Reproduction of part of the material below, pictures omitted: copy exactly, and only, the lines starting with the one with "none -> 11px" and going on through the one with "text: 239 ->".

RECORDS PROVIDED:
--------------------------------------------------
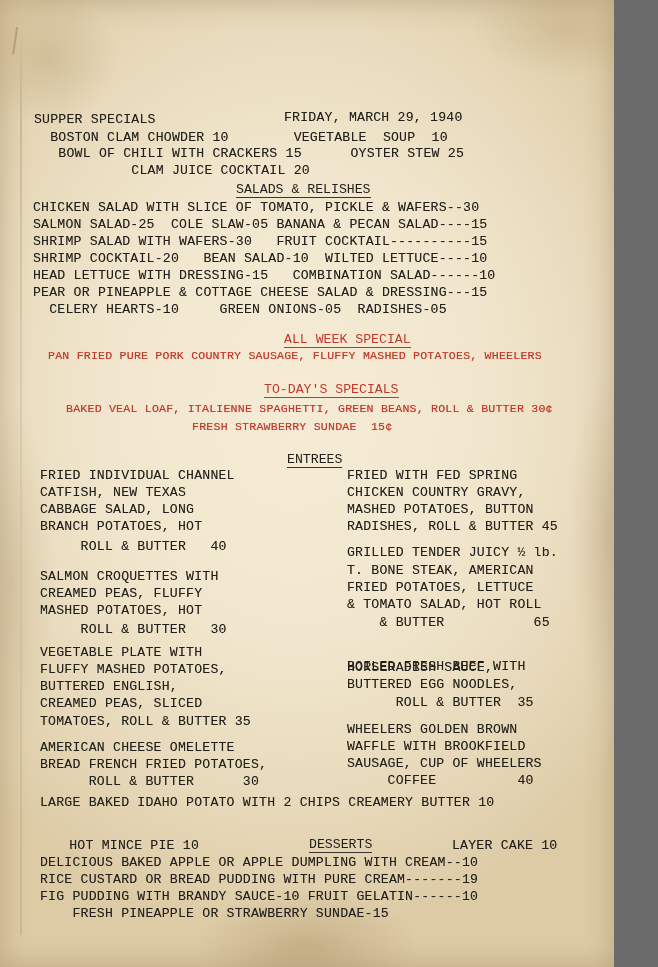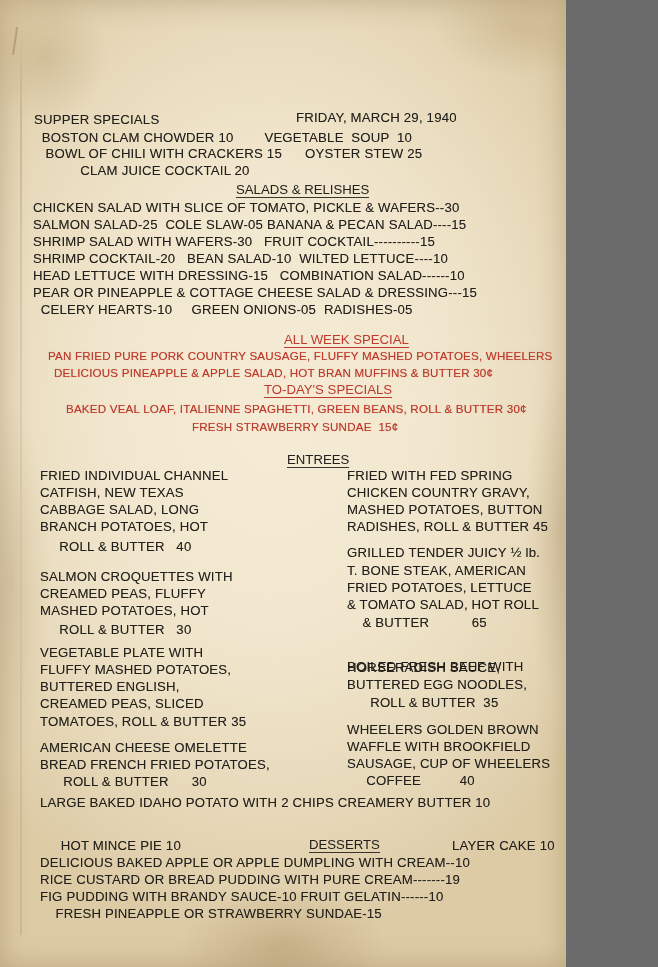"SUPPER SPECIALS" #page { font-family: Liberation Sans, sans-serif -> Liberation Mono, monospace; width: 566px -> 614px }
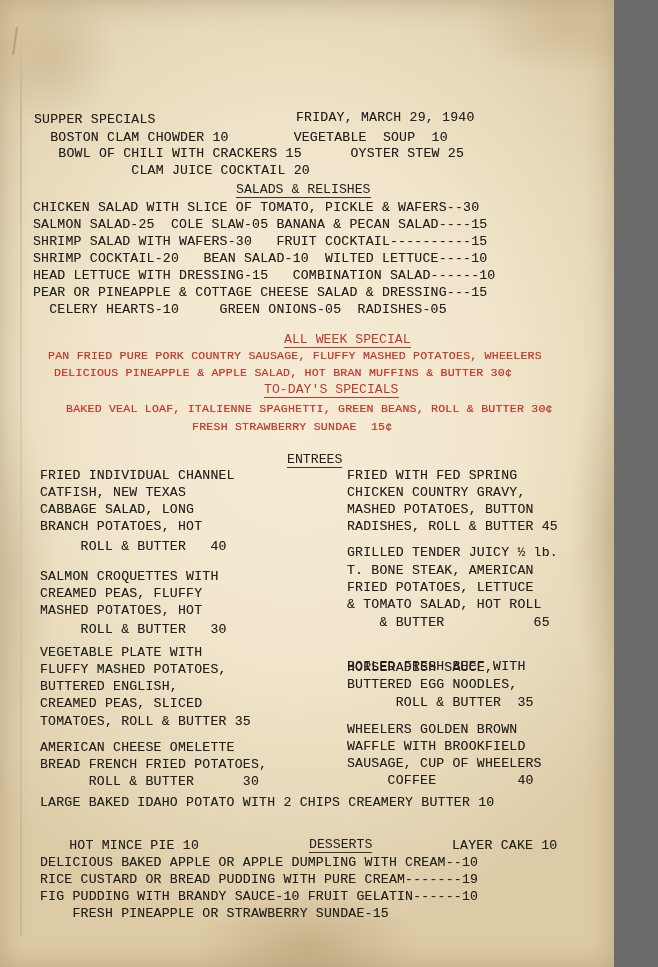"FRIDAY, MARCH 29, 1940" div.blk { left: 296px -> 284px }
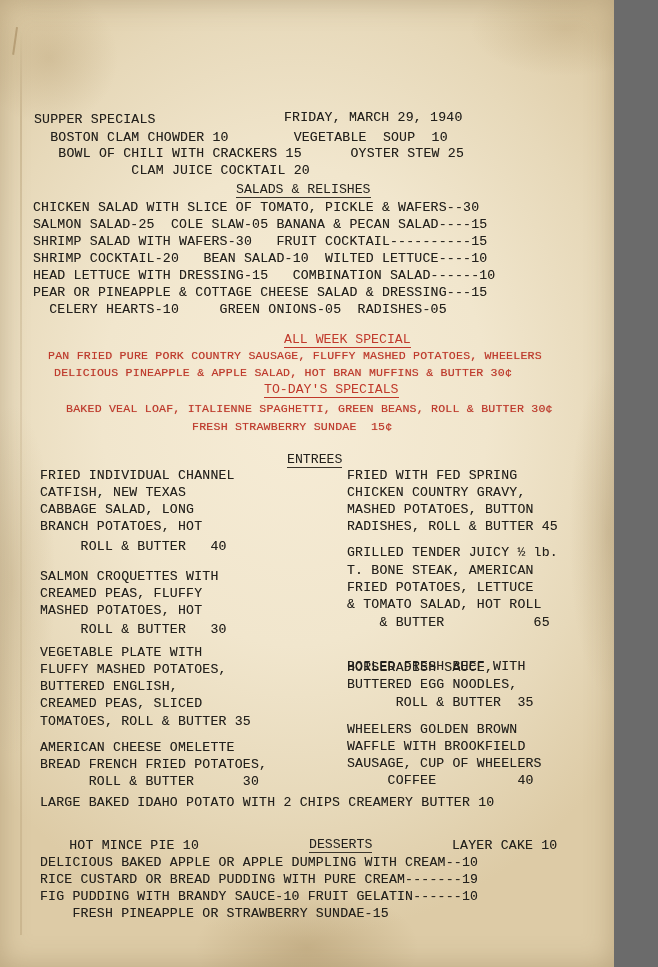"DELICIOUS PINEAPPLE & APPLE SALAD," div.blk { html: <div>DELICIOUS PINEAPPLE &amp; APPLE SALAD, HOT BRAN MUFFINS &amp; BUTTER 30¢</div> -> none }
--------------------------------------------------
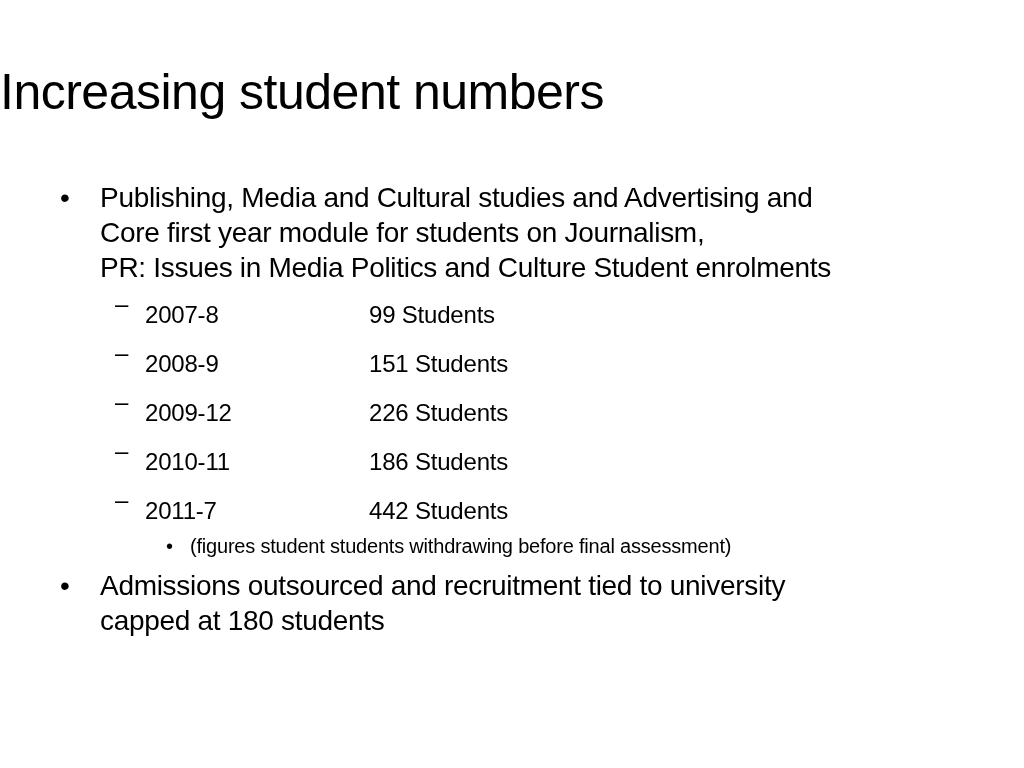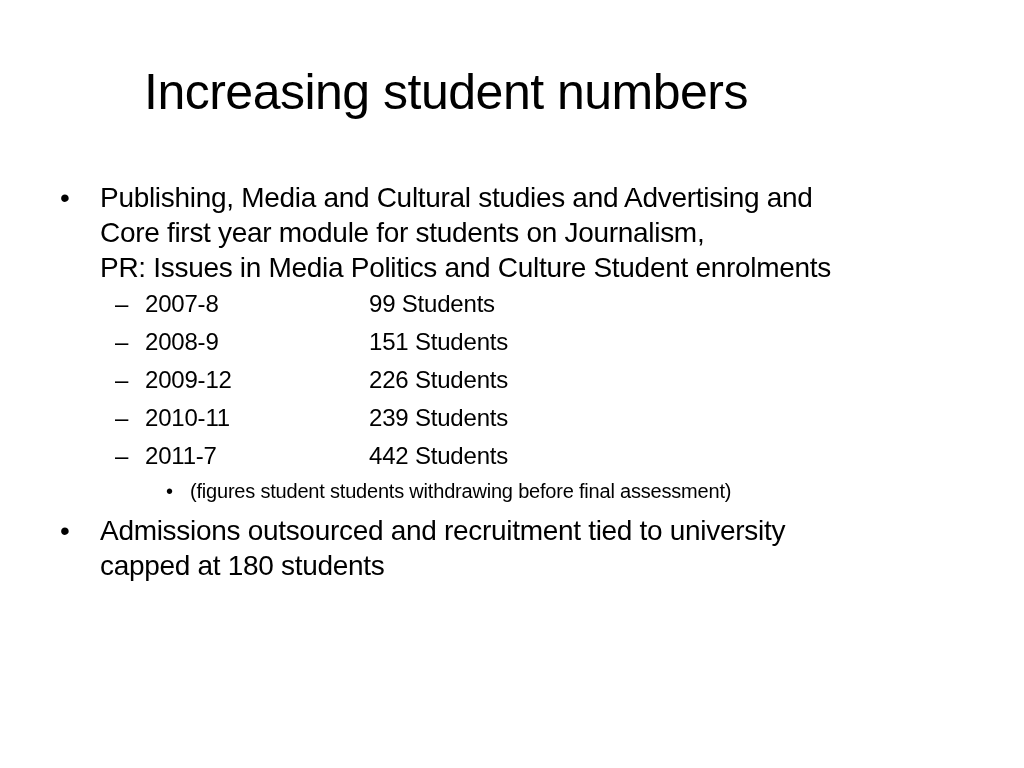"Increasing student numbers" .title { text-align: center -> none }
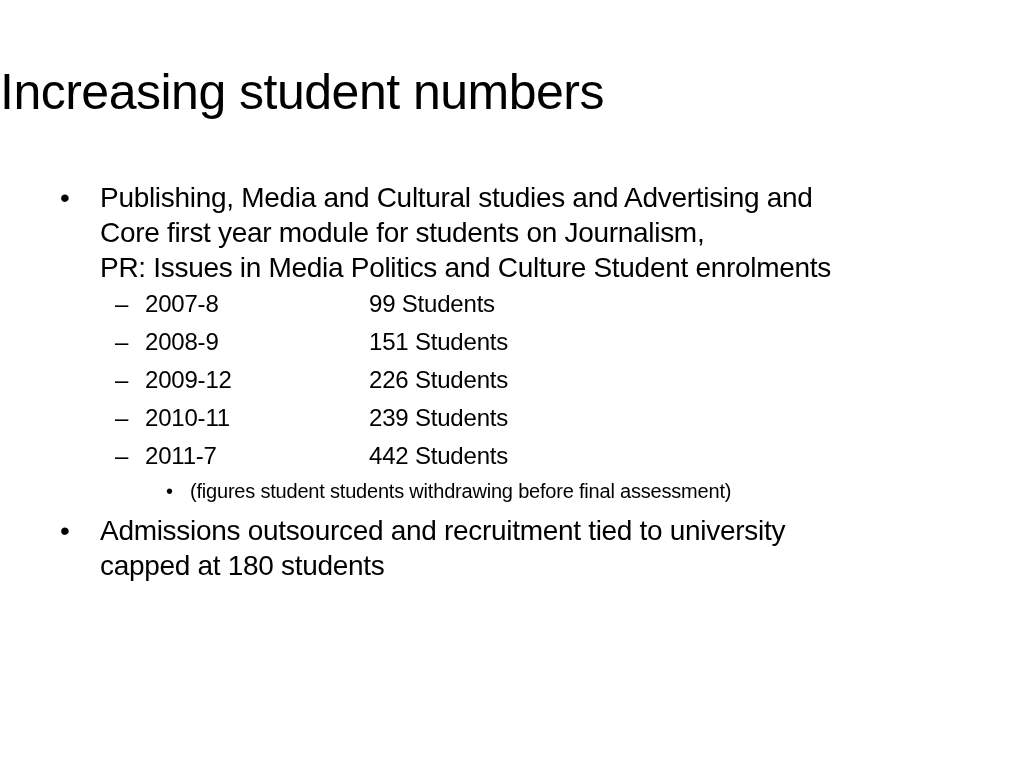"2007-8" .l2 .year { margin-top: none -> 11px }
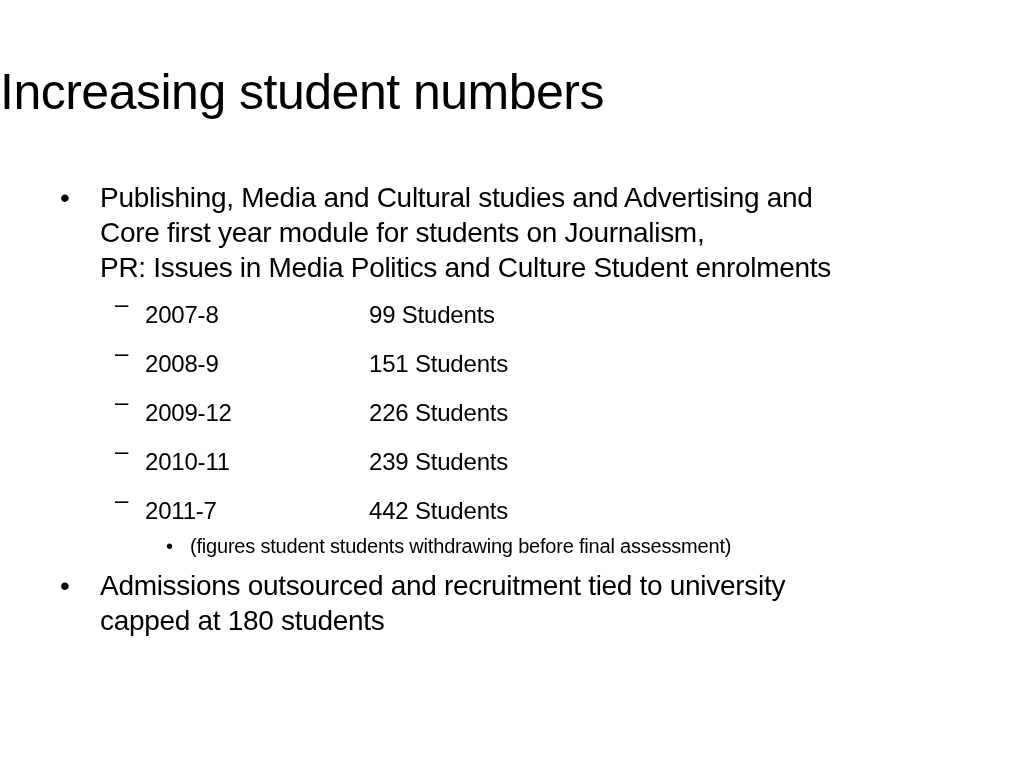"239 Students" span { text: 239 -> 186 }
--------------------------------------------------
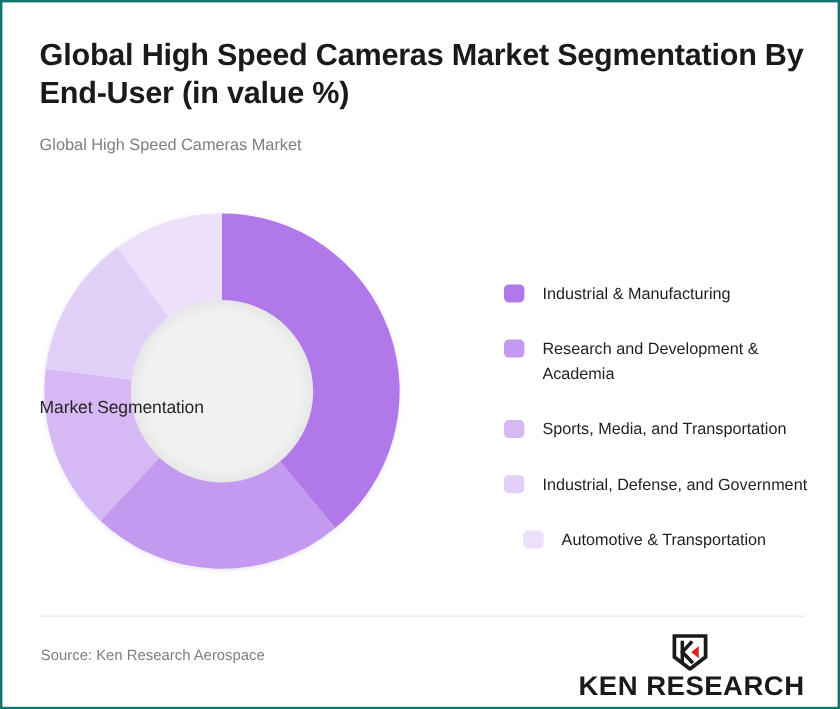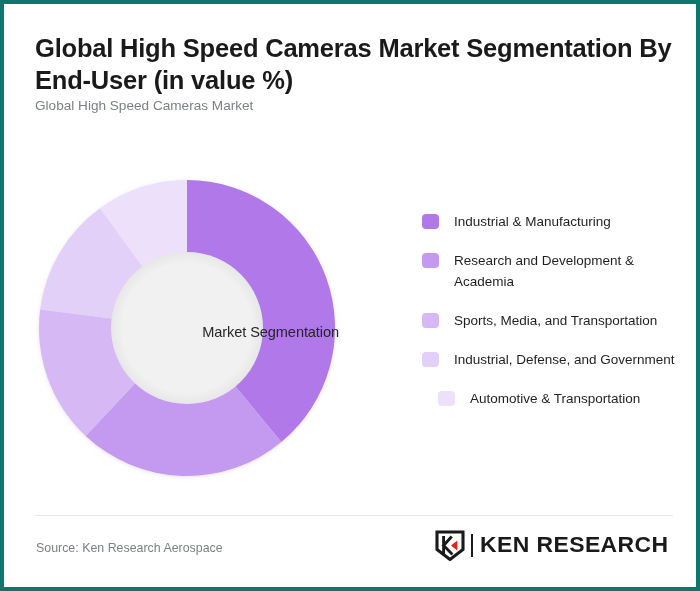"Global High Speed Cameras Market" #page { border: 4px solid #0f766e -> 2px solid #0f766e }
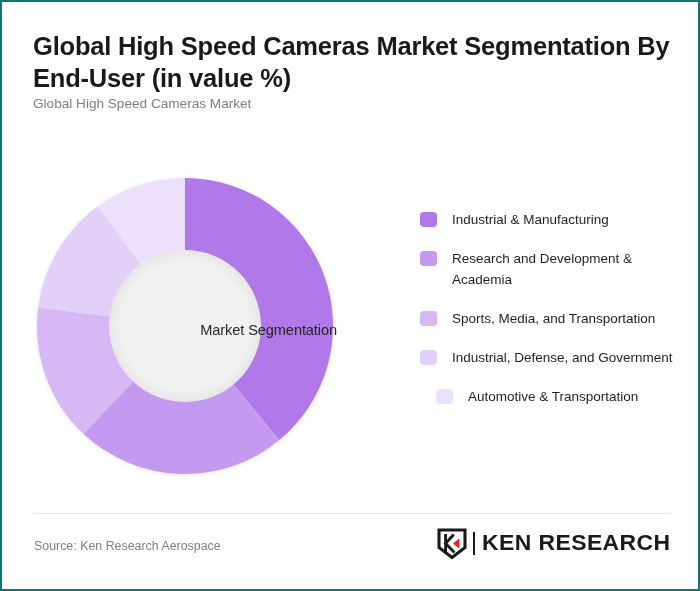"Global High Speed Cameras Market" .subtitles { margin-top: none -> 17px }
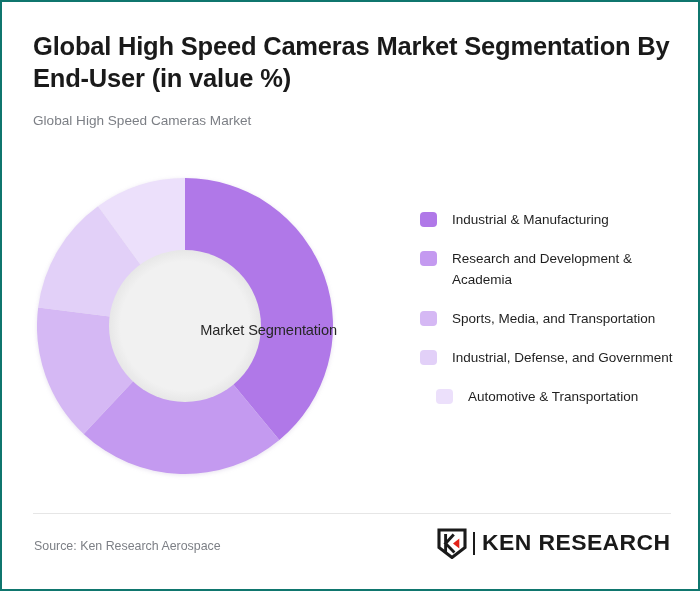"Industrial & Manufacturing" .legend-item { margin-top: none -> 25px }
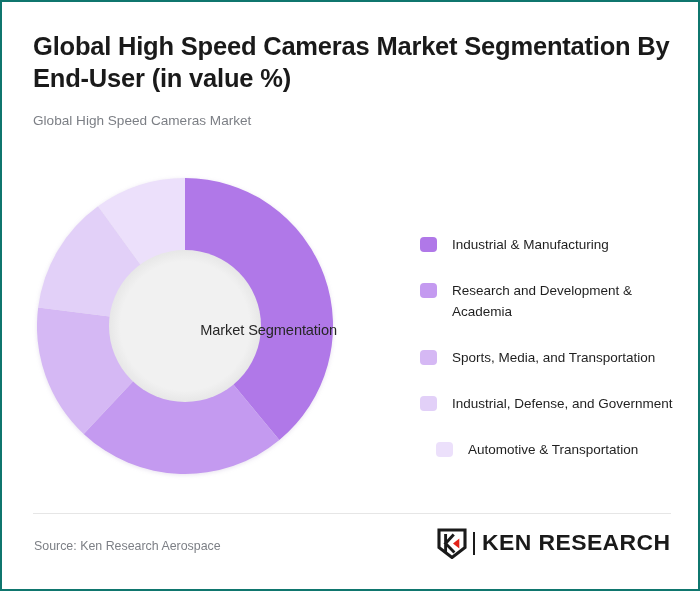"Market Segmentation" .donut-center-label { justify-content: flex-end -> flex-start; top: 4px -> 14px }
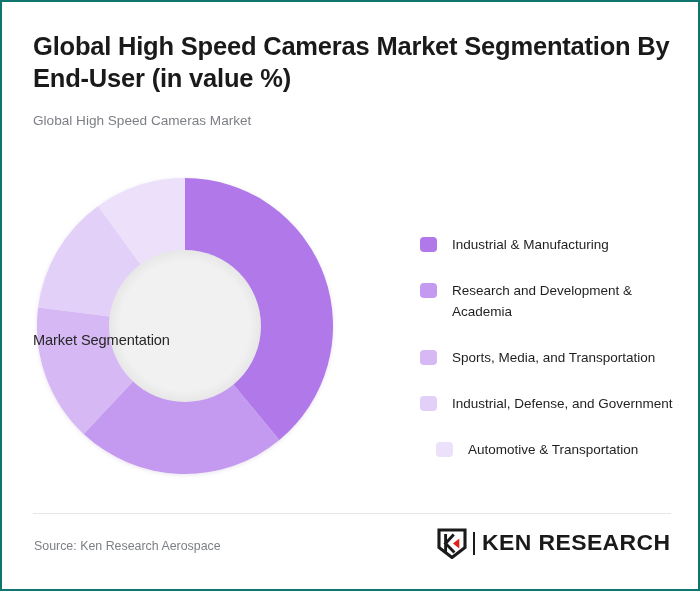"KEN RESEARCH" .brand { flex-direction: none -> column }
--------------------------------------------------
RESPONSE TO THIS EXERCISE:
"2007-8" .l2 .year { margin-top: none -> 11px }
"239 Students" span { text: 239 -> 186 }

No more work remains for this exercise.